Michigan State senior Lauren Starr has been experiencing symptoms of mono for about five weeks. She described the illness in one word—exhausting.

“My worst symptoms have been my extreme exhaustion and fatigue as well as the symptoms I experienced just after getting diagnosed, which included a persistent fever, sore throat, and swollen glands in my neck and spleen,” said Starr.

Starr said that mono has kept her from carrying out her normal routine. Her biggest battle—not being able to be physically active.

“I have not been able to work out which is something that I am used to doing every day,” Starr said. “There is potential for the spleen to rupture if it is hit or aggravated when someone has mono, which can be life threatening if it were to rupture.”

Dr.

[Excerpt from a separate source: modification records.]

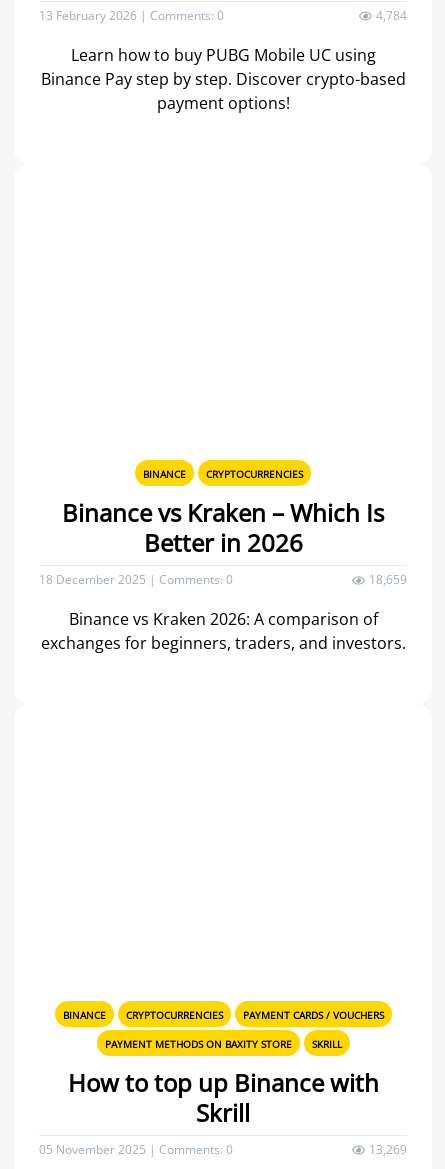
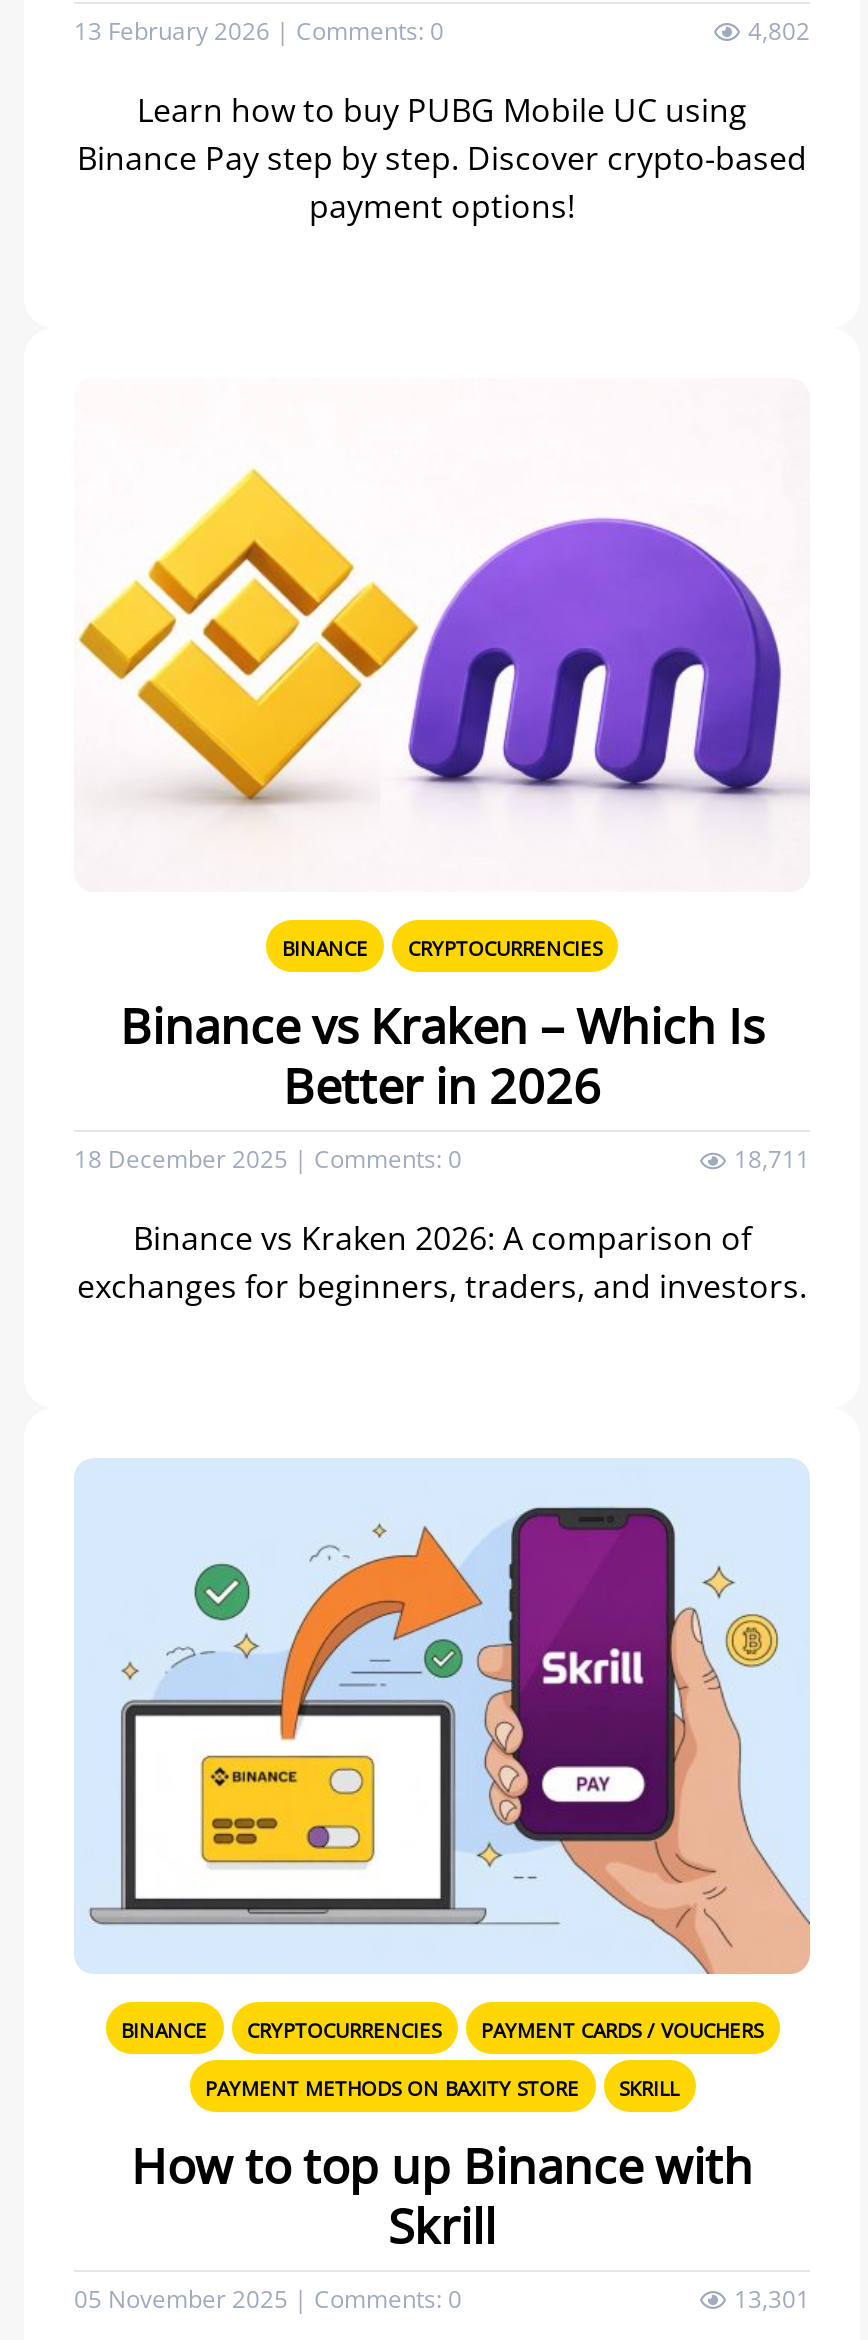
- 4,784
+ 4,802

+ [image]

- 18,659
+ 18,711

+ [image]

- 13,269
+ 13,301
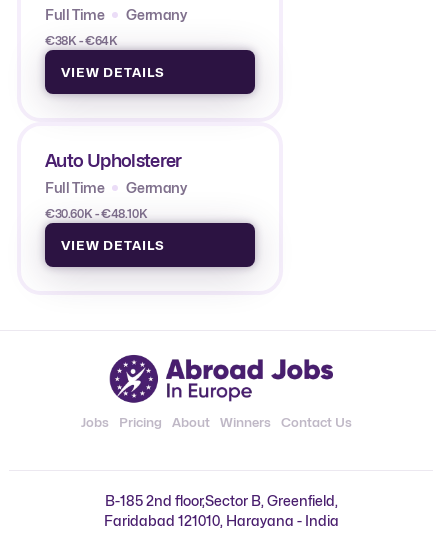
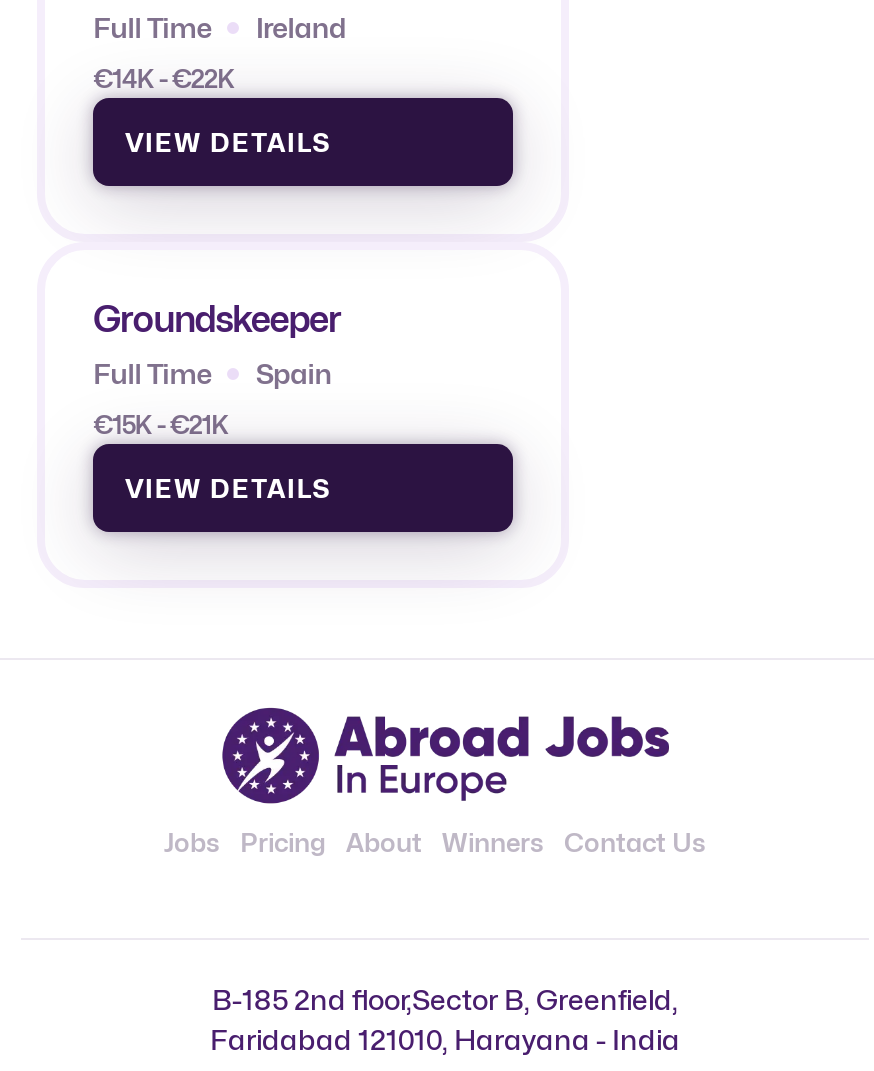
- Germany
+ Ireland

- €38K - €64K
+ €14K - €22K

- Auto Upholsterer
+ Groundskeeper

- Germany
+ Spain

- €30.60K - €48.10K
+ €15K - €21K
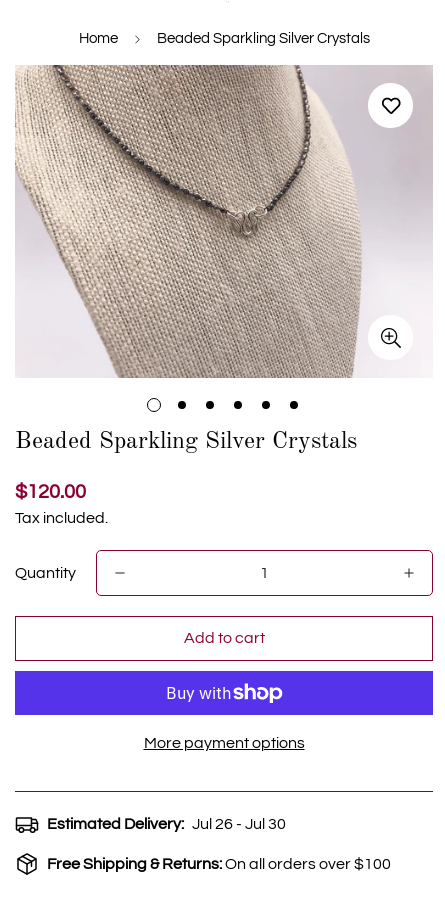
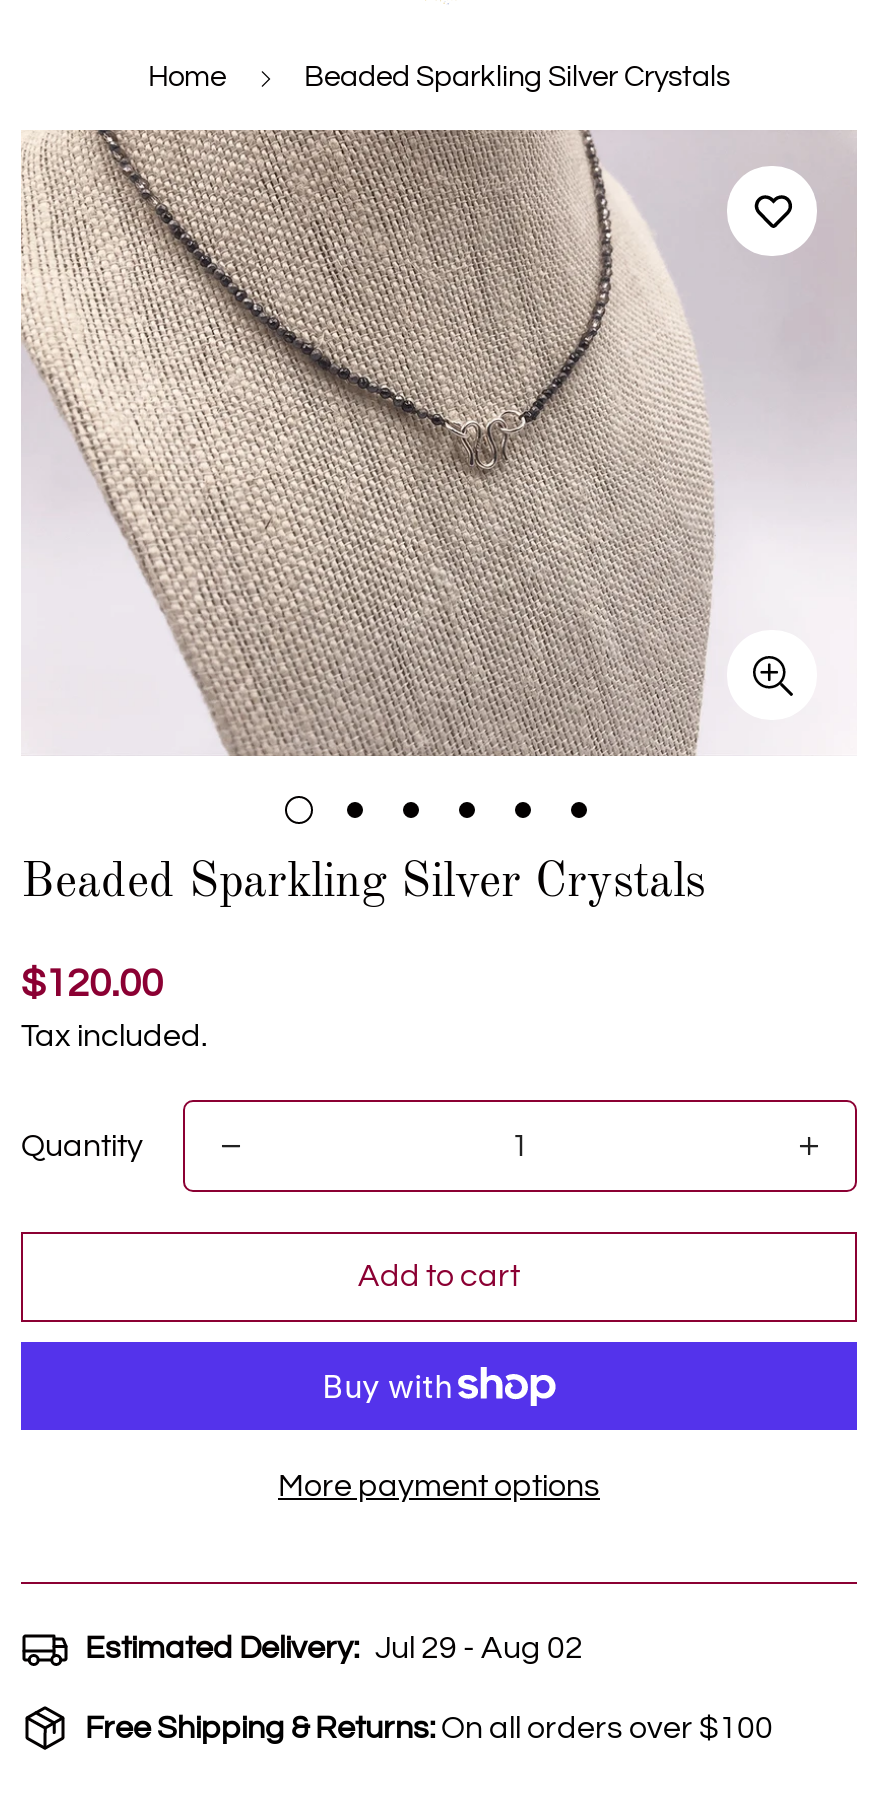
- Estimated Delivery: Jul 26 - Jul 30
+ Estimated Delivery: Jul 29 - Aug 02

Kashyap reinforced Starr’s statement, saying it is a physician’s recommendation to wait at least four to six weeks after initial diagnosis before continuing with normal physical activity.

When it comes to a full recovery, not many medications are able to combat the illness—it takes more than a simple prescription to recover.

“Maintenance of adequate fluids and nutrition is important,” Dr. Kashyap said. “It is advised to get extra rest, but bed rest is unnecessary. Some medications may be required only if complications develop.”

Olin Health Center sees an average of 180 to 200 cases of mono in a year. It doesn’t occur more frequently in one season over another, so transmission of the illness can occur year-round.

According to the American College Health Association, if you have symptoms that are similar to those stated above, it might not mean you have mono, but it is encouraged to see a health care professional to be evaluated.

“Mono has affected every aspect of my life and I can’t wait until I am back to normal health,” said Starr.